How Salesforce supports this principle: The Generative AI Guidelines, Model Cards for AI Transparency, and Guidelines for Responsible AI efforts clarify the workings of AI and support user understanding. The Model Cards specifically outline the following:

  • Clear and understandable explanations of AI predictions or recommendations
  • The intended applications and potential impacts of AI capabilities 

Tools like Einstein 1 Studio’s Prompt and Model Builders also help reinforce these guidelines by allowing users to access insights and better understand how AI decision-making processes work. 

Principle 5. Privacy rights

These principles highlight a broader concern around privacy. OWASP emphasizes that addressing privacy is foundational for developing secure and ethical AI systems.

Alongside tools like encryption and data masking, they define privacy rights as the responsibility of upholding individuals’ rights to their own data — specifically, their right to access, correct, delete, and object to data processing.

How Salesforce supports this principle: Salesforce prioritizes the security and privacy of the data that we are entrusted to protect. Salesforce’s privacy policies show our commitment to upholding our customers’ privacy rights.

Salesforce Privacy Center allows customers to create Right to Be Forgotten (RTBF) policies to ensure compliance with data privacy regulations. Logging and tracking privacy requests properly provides the necessary proof of compliance in case of an audit.

Principle 6. Data accuracy

AI’s outputs or predictions are only as good as the data they are based on. While software output inaccuracies might seem inconsequential, they can become significant when AI is used for large-scale, predictive tasks that impact critical decisions.

OWASP states that secure and ethical AI must ensure data is both accurate and sourced from reliable origins.

How Salesforce supports this principle: This commitment to accuracy is embedded in the Ethical AI Framework, which prioritizes monitoring, auditing, and external surveys and tests to ensure accurate data and output.

Customers can use prompt grounding to infuse prompts with structured and unstructured data, grounding the prompt in a relevant context. This helps make sure that the response is generated with accurate, up-to-date data. The Einstein Trust Layer includes the Prompt Grounding feature.

Principle 7. Consent

GDPR and EU regulations strongly push for ‘opt-in’ data gathering. This means organizations must obtain explicit, granular, and auditable consent before they collect or use user data.

How Salesforce supports this principle: The Ethical AI Framework and Salesforce’s commitment to data privacy make consent a cornerstone of data practices. With auditable consent processes embedded into the Salesforce Platform, users have control and visibility over how their data is used, which is in line with OWASP’s emphasis on informed consent.

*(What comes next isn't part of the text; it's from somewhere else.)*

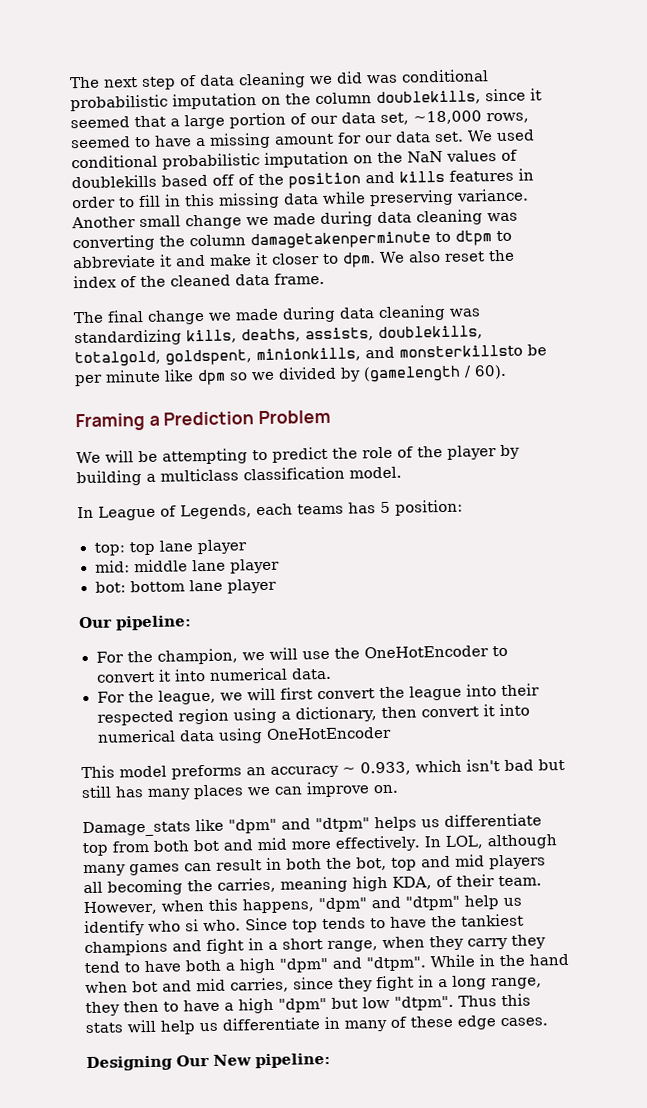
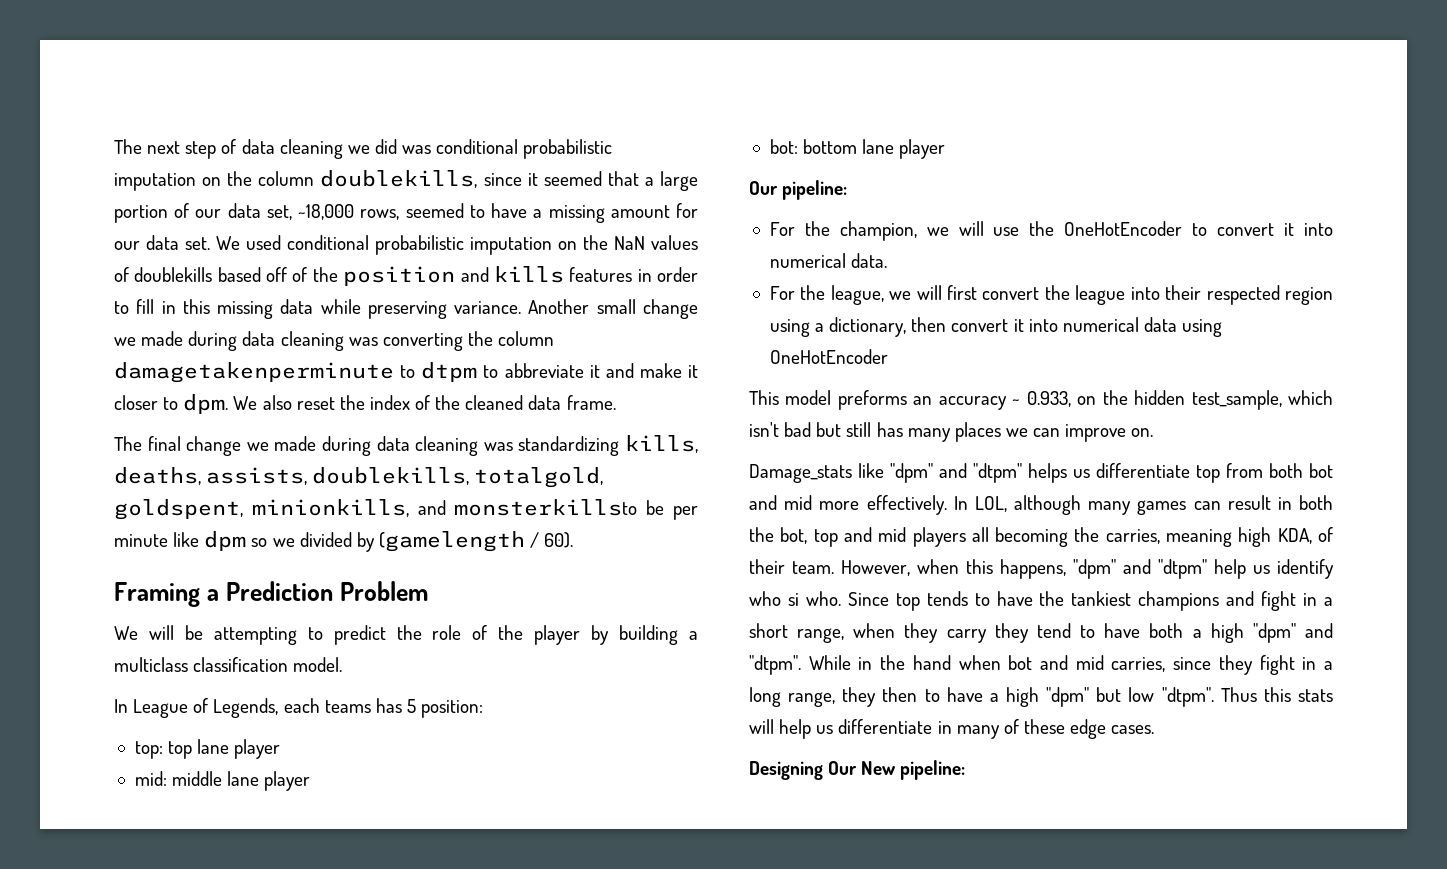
- This model preforms an accuracy ~ 0.933, which isn't bad but still has many places we can improve on.
+ This model preforms an accuracy ~ 0.933, on the hidden test_sample, which isn't bad but still has many places we can improve on.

Salesforce’s Privacy Center allows customers to manage communication consent with their users, ensuring organizations adhere to privacy laws and best practices. This includes auditable processes that allow organizations to initiate and track data privacy procedures, such as the right to be forgotten.

Principle 8. Model attacks

Of course, overt threats to AI security exist, such as data injection and damaging training data. OWASP emphasizes that secure AI must protect against risks like membership inference and model inversion attacks, which can unintentionally disclose data.

How Salesforce supports this principle: Salesforce designs its AI security framework with protections against model-specific attacks. These mitigation approaches address Model DDoS, training data poisoning, insecure output handling, and insecure software design (among others). 

Building secure, ethical, and trusted AI systems with OWASP guidelines          

The OWASP AI Security and Privacy Guide offers an essential framework to build secure, ethical, and transparent AI systems.

By focusing on key principles such as use limitation, fairness, transparency, and data minimization, organizations can navigate AI complexities more effectively while staying up-to-date with the latest security and privacy practices.

As AI advances, organizations that prioritize these principles will equip themselves to deliver AI solutions that are not only effective but also responsible and secure.